## [Exercise]
Which lines in the data contain the word "margin"? Please copy each of them.

START Data for this exercise

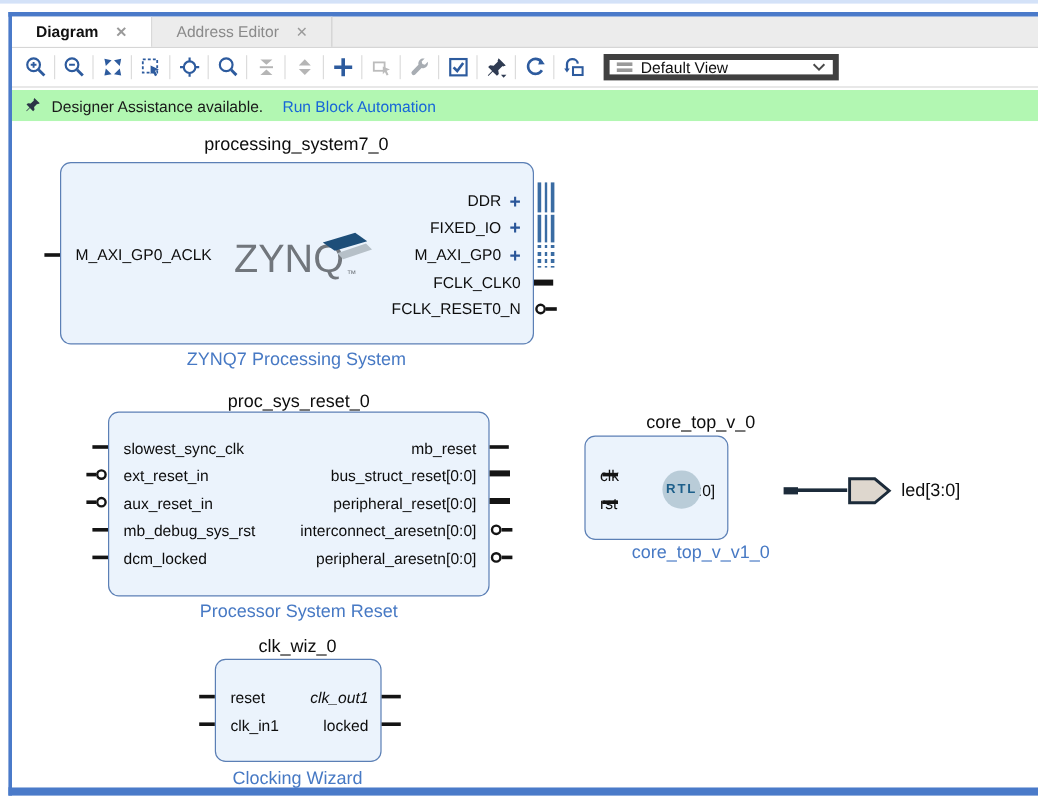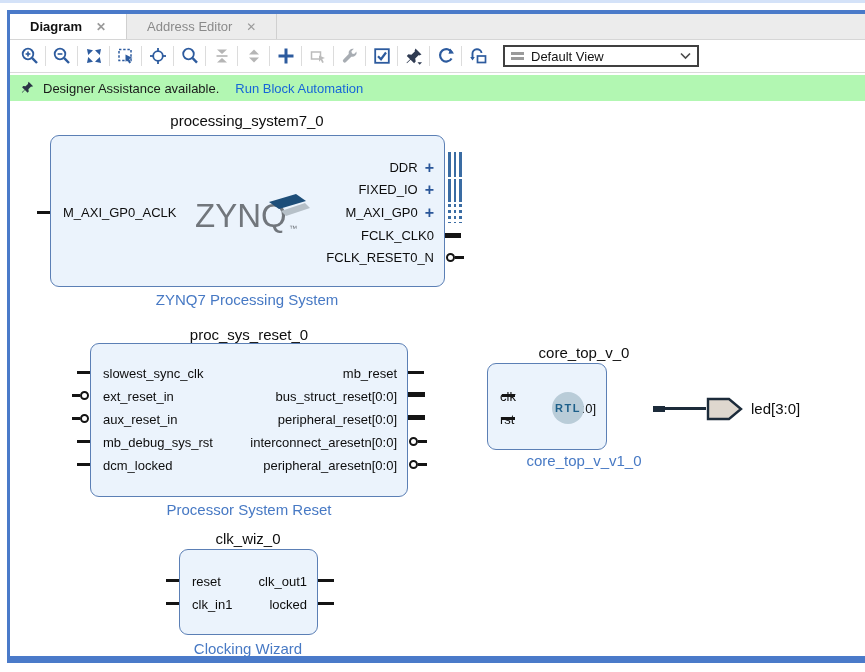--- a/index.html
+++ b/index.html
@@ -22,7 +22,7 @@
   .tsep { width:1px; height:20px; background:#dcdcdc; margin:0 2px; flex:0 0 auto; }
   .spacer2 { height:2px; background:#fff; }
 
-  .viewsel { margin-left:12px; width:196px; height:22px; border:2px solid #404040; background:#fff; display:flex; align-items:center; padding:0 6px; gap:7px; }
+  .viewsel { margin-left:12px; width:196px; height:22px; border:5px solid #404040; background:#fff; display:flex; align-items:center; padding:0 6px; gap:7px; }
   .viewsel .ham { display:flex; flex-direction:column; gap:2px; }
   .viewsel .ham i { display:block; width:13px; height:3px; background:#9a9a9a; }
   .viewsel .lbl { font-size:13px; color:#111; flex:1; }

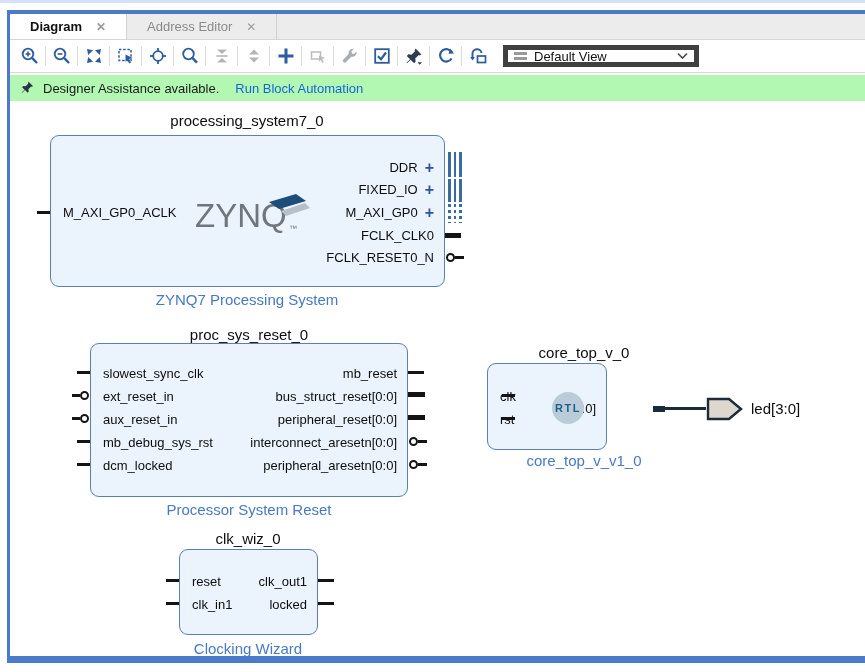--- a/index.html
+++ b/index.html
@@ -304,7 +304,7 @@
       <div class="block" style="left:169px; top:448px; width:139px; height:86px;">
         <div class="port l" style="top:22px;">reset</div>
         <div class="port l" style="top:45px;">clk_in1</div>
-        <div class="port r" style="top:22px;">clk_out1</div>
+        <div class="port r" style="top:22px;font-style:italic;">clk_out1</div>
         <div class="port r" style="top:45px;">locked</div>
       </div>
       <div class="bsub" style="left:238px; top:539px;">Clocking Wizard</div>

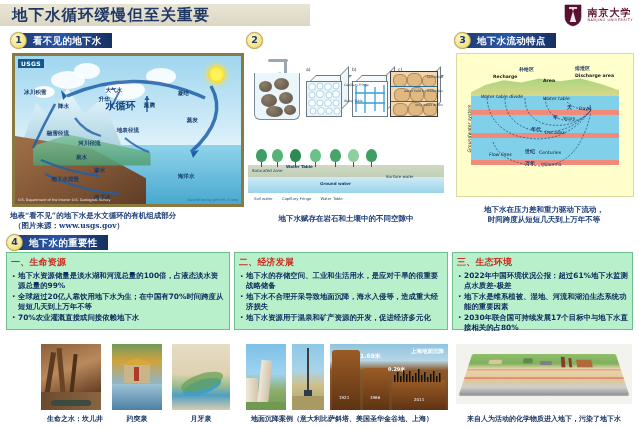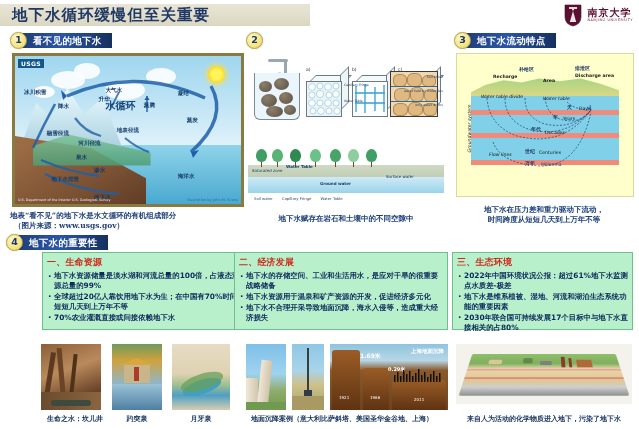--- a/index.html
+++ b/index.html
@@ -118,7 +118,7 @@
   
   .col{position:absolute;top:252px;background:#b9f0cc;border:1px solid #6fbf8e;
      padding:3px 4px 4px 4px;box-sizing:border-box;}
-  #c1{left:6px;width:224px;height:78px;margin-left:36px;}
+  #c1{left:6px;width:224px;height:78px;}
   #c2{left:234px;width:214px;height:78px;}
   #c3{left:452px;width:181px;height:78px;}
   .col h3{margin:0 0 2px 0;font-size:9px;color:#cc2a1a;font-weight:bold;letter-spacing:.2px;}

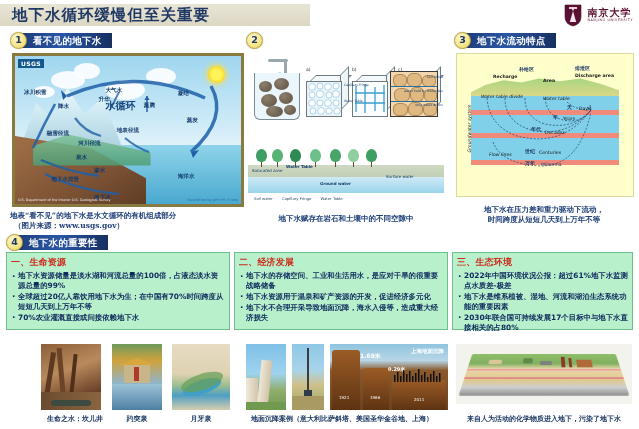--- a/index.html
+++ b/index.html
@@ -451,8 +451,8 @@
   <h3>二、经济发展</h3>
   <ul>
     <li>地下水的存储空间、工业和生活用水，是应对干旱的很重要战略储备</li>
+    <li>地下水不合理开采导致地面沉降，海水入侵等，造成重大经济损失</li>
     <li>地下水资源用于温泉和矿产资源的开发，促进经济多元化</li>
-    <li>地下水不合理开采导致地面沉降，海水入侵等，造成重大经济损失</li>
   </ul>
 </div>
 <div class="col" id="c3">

END Data for this exercise
START Data for this exercise

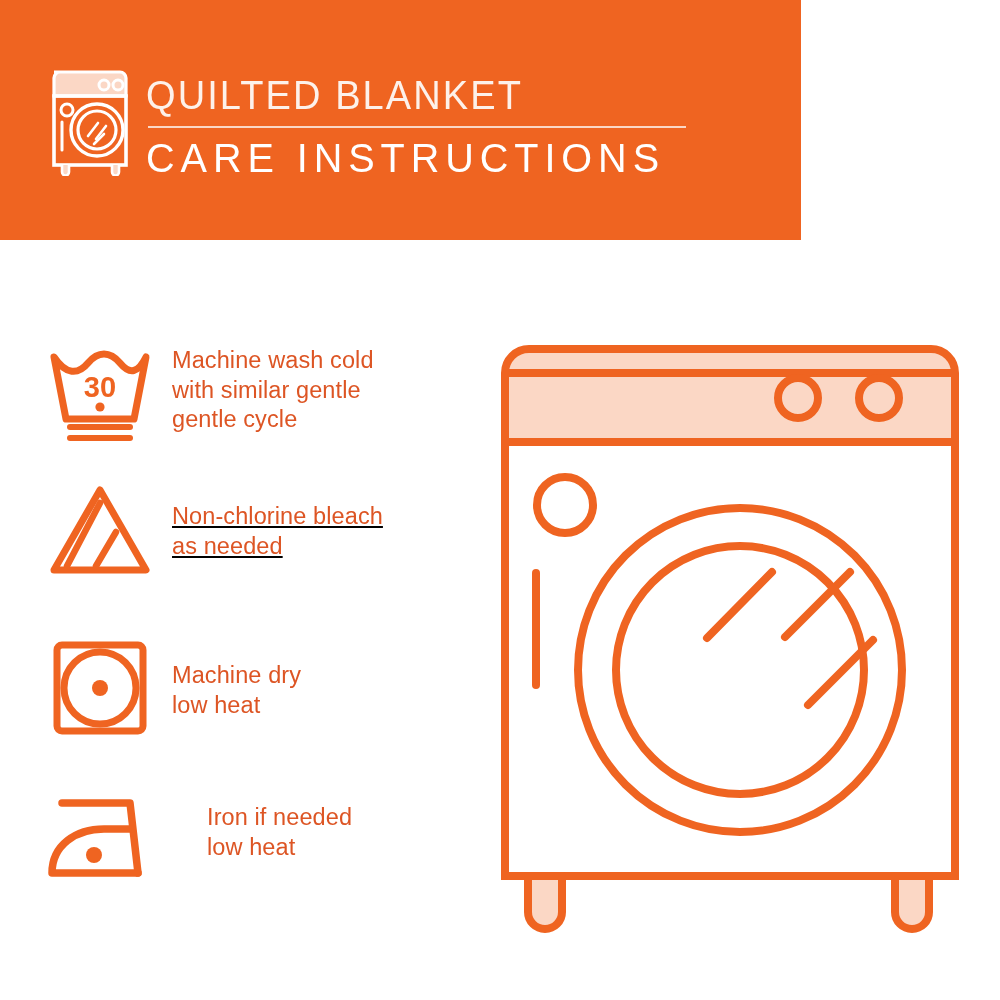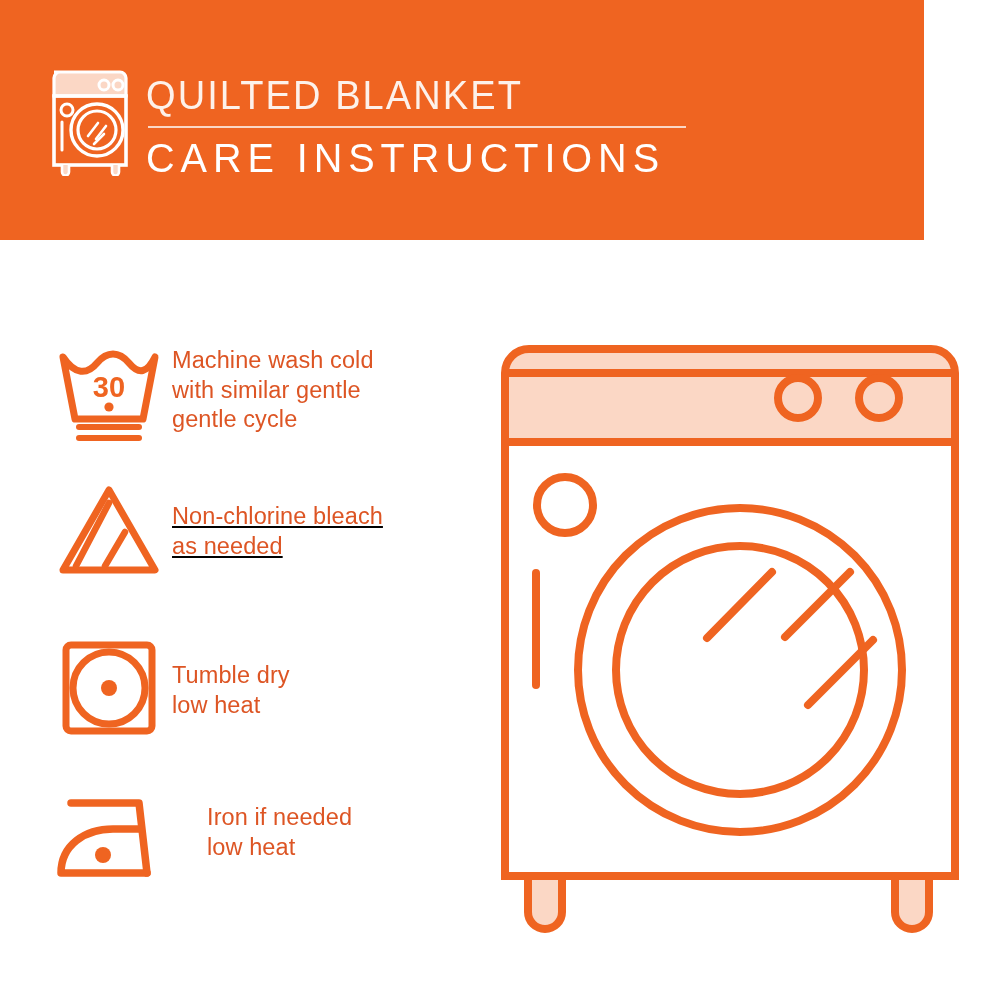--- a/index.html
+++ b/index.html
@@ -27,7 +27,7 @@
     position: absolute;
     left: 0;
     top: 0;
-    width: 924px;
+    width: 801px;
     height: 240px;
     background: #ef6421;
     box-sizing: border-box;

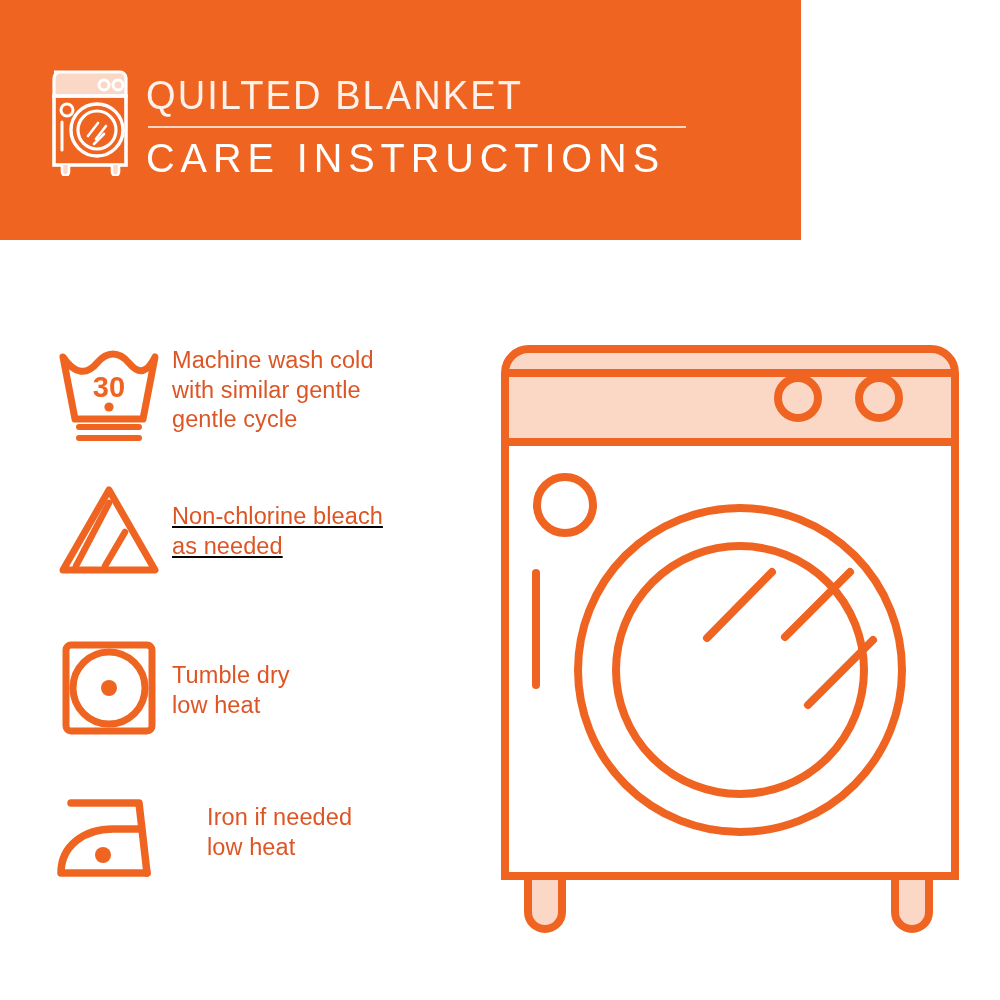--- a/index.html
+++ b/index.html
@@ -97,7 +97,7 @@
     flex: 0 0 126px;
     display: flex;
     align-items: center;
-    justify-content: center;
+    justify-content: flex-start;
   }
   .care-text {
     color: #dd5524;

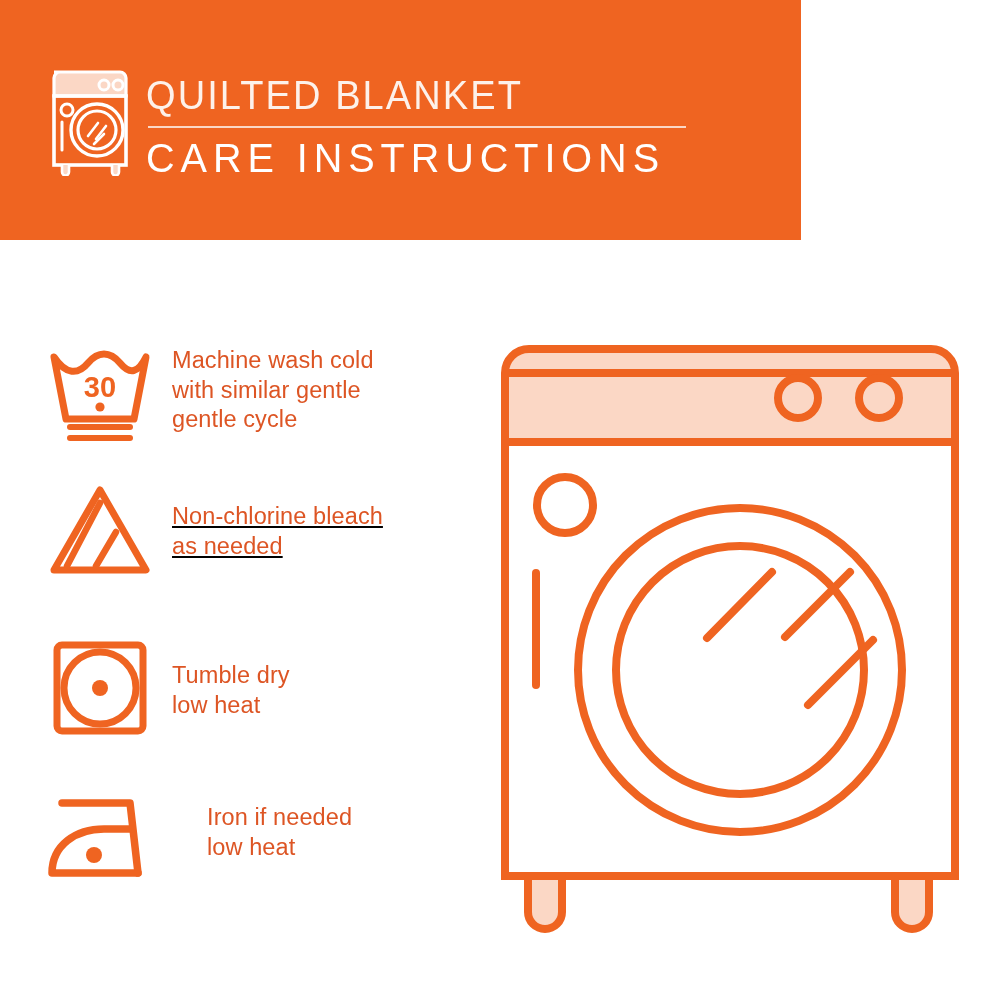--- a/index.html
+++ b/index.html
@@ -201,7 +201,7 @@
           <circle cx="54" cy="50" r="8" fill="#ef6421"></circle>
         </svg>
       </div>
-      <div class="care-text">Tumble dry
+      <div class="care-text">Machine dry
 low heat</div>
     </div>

END Data for this exercise

## [Reply to the exercise]
   .tsep { width:1px; height:20px; background:#dcdcdc; margin:0 2px; flex:0 0 auto; }
-  .viewsel { margin-left:12px; width:196px; height:22px; border:2px solid #404040; background:#fff; display:flex; align-items:center; padding:0 6px; gap:7px; }
+  .viewsel { margin-left:12px; width:196px; height:22px; border:5px solid #404040; background:#fff; display:flex; align-items:center; padding:0 6px; gap:7px; }
-  #c1{left:6px;width:224px;height:78px;margin-left:36px;}
   .col h3{margin:0 0 2px 0;font-size:9px;color:#cc2a1a;font-weight:bold;letter-spacing:.2px;}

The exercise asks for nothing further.